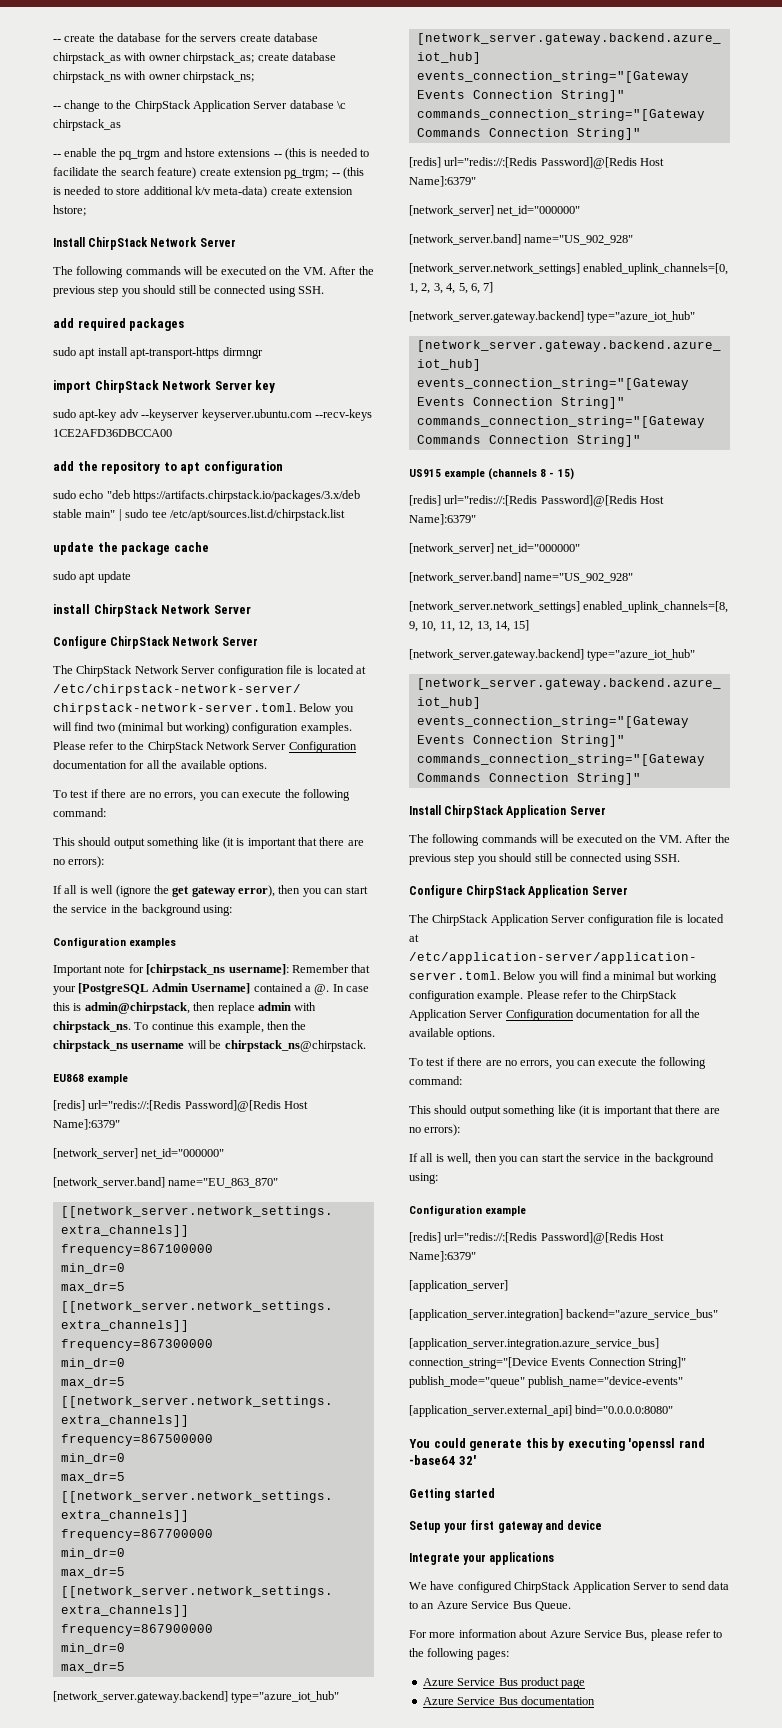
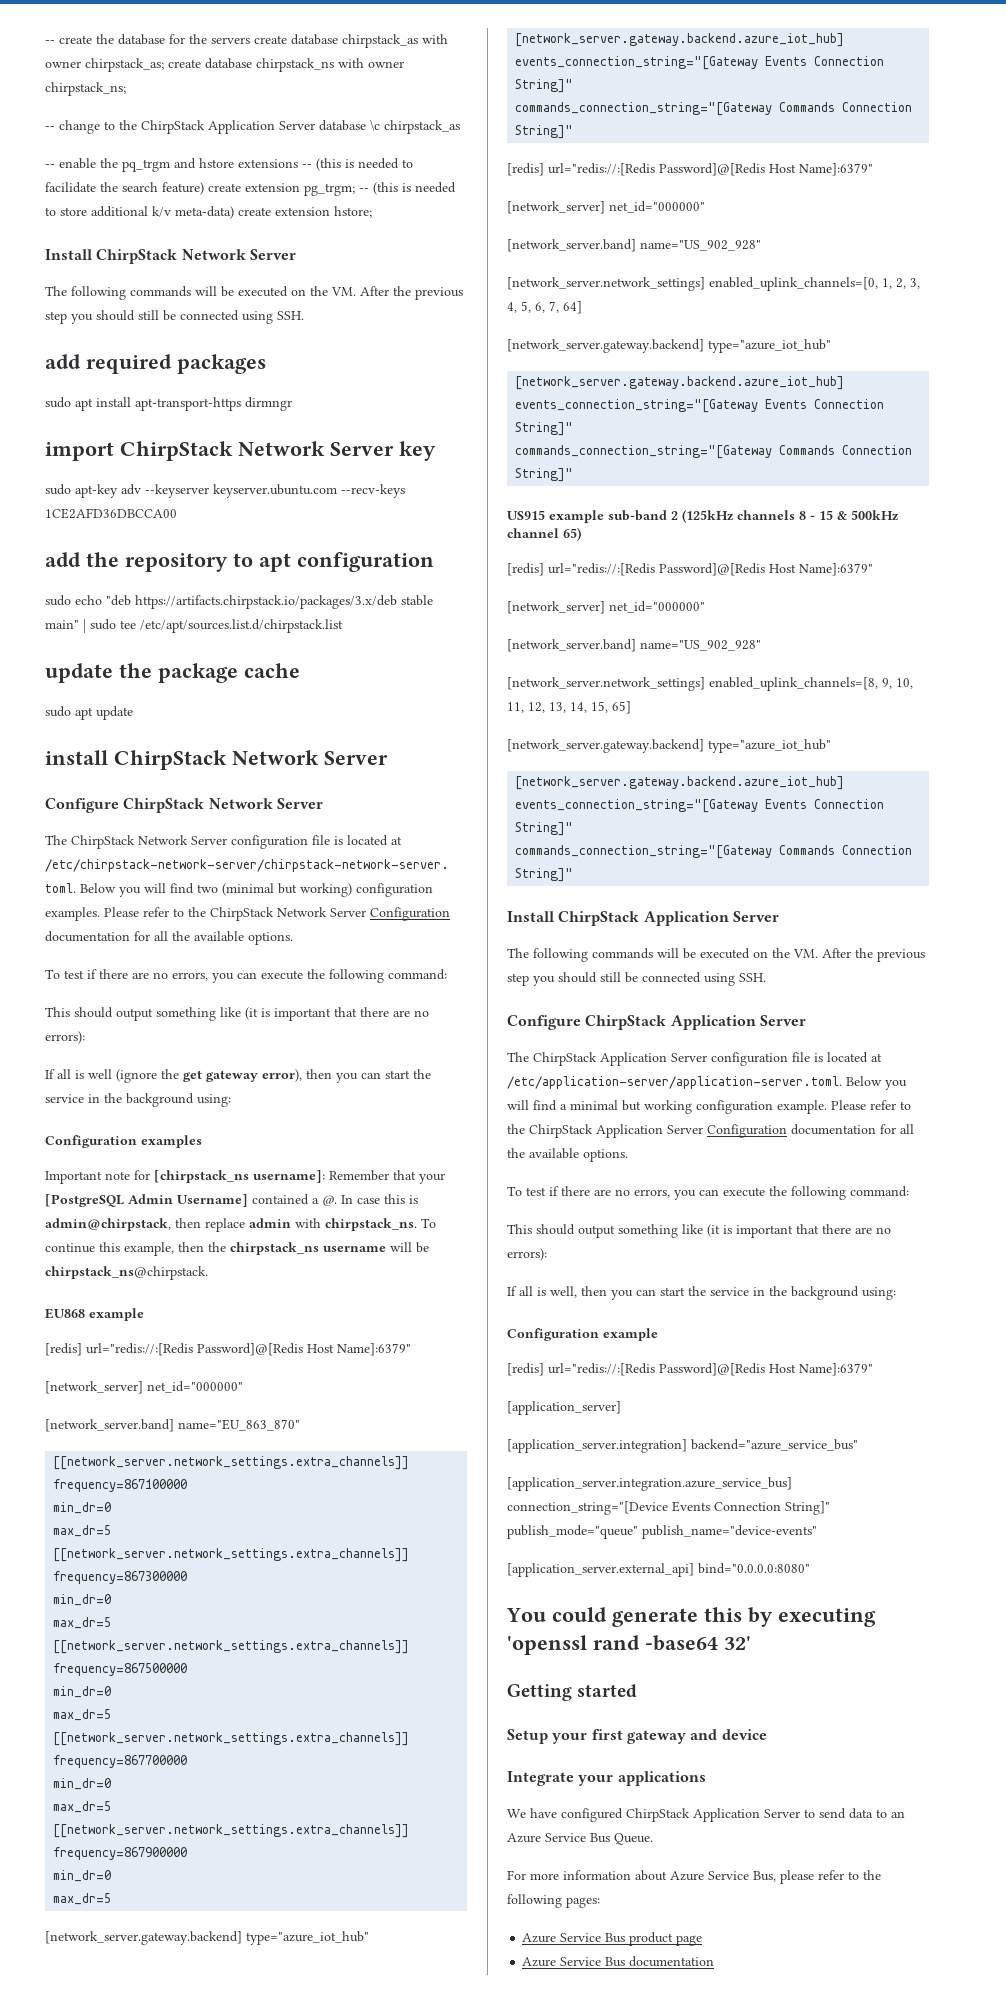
- [network_server.network_settings] enabled_uplink_channels=[0, 1, 2, 3, 4, 5, 6, 7]
+ [network_server.network_settings] enabled_uplink_channels=[0, 1, 2, 3, 4, 5, 6, 7, 64]
- US915 example (channels 8 - 15)
+ US915 example sub-band 2 (125kHz channels 8 - 15 & 500kHz channel 65)
- [network_server.network_settings] enabled_uplink_channels=[8, 9, 10, 11, 12, 13, 14, 15]
+ [network_server.network_settings] enabled_uplink_channels=[8, 9, 10, 11, 12, 13, 14, 15, 65]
────────────────────────────────────────
» Task prompt:
When you transcribe the lines above, keep every word exact but leave the pictures behind.

» Response to this exercise:
- [network_server.network_settings] enabled_uplink_channels=[0, 1, 2, 3, 4, 5, 6, 7]
+ [network_server.network_settings] enabled_uplink_channels=[0, 1, 2, 3, 4, 5, 6, 7, 64]
- US915 example (channels 8 - 15)
+ US915 example sub-band 2 (125kHz channels 8 - 15 & 500kHz channel 65)
- [network_server.network_settings] enabled_uplink_channels=[8, 9, 10, 11, 12, 13, 14, 15]
+ [network_server.network_settings] enabled_uplink_channels=[8, 9, 10, 11, 12, 13, 14, 15, 65]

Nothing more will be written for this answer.